With unconventional patriotism popping up in unexpected films and many military movies focusing on subjects unrelated to defeating the evil other, it seems that the simple, flag-waving patriotic movies of yesteryear are on their way out; especially given their weak box office performance. And while these types of films are still being made (The 15:17 to Paris, with its tale of American heroes in a foreign land coming to the rescue because that's what Americans do, will likely leave audiences chanting "USA! USA!"), their prevalence in the industry seems to have dipped in favor of more complex stories about what it means to be an American. Looking ahead at upcoming 2018 films, there don't appear to be many traditionally patriotic films, but themes of new patriotism are showing up in even more unexpected places.
Horror prequel The First Purge (executive producer: Jeanette Volturno) is said to be a cautionary tale of Trump's rhetoric, with the film's poster mimicking his "Make America Great Again" hats; rom-com Crazy Rich Asians (producer: Nina Jacobson) is about an Asian-American experiencing culture shock in Asia; and Boy Erased (producer: Kerry Kohansky Roberts) shows what its like to be gay and ostracized in rural America and still find a way to be your true self. These are all proudly American stories, but they're far more complex than your typical war hero movie.

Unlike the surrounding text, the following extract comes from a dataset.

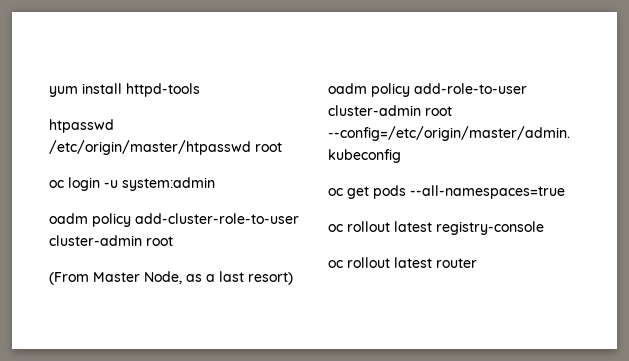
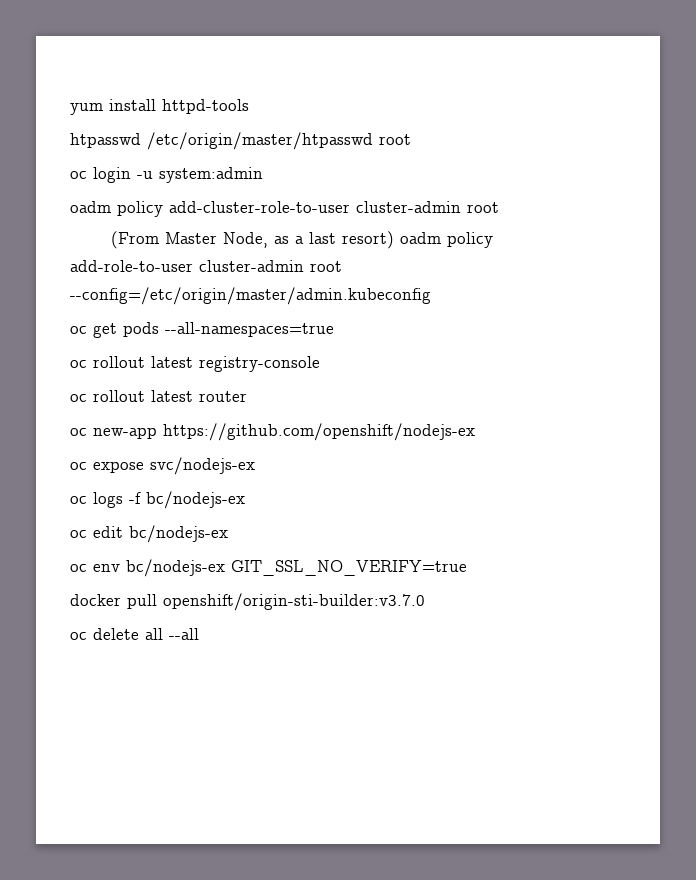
(477, 263) none -> [70,423,475,441] [70,457,255,475] [70,491,245,509] [70,525,228,543] [70,559,467,577] [70,593,425,611] [70,628,199,640] // oc new-app https://github.com/openshift/nodejs-ex // oc expose svc/nodejs-ex // oc logs -f bc/nodejs-ex // oc edit bc/nodejs-ex // oc env bc/nodejs-ex GIT_SSL_NO_VERIFY=true // docker pull openshift/origin-sti-builder:v3.7.0 // oc delete all --all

The presidency of Donald Trump seems to have ignited a patriotic movement in Hollywood, though it isn't the type that he may have intended. Rather than rolling back to producing propaganda war movies like in the 1940s, the film industry is focusing on telling stories of American patriotism from the president's favorite targets — minorities, immigrants, and the protectors of the First Amendment. It's a way to show that what makes America great isn't our God-given exceptionalism, but rather our willingness to fight for the values that this country is supposed to espouse.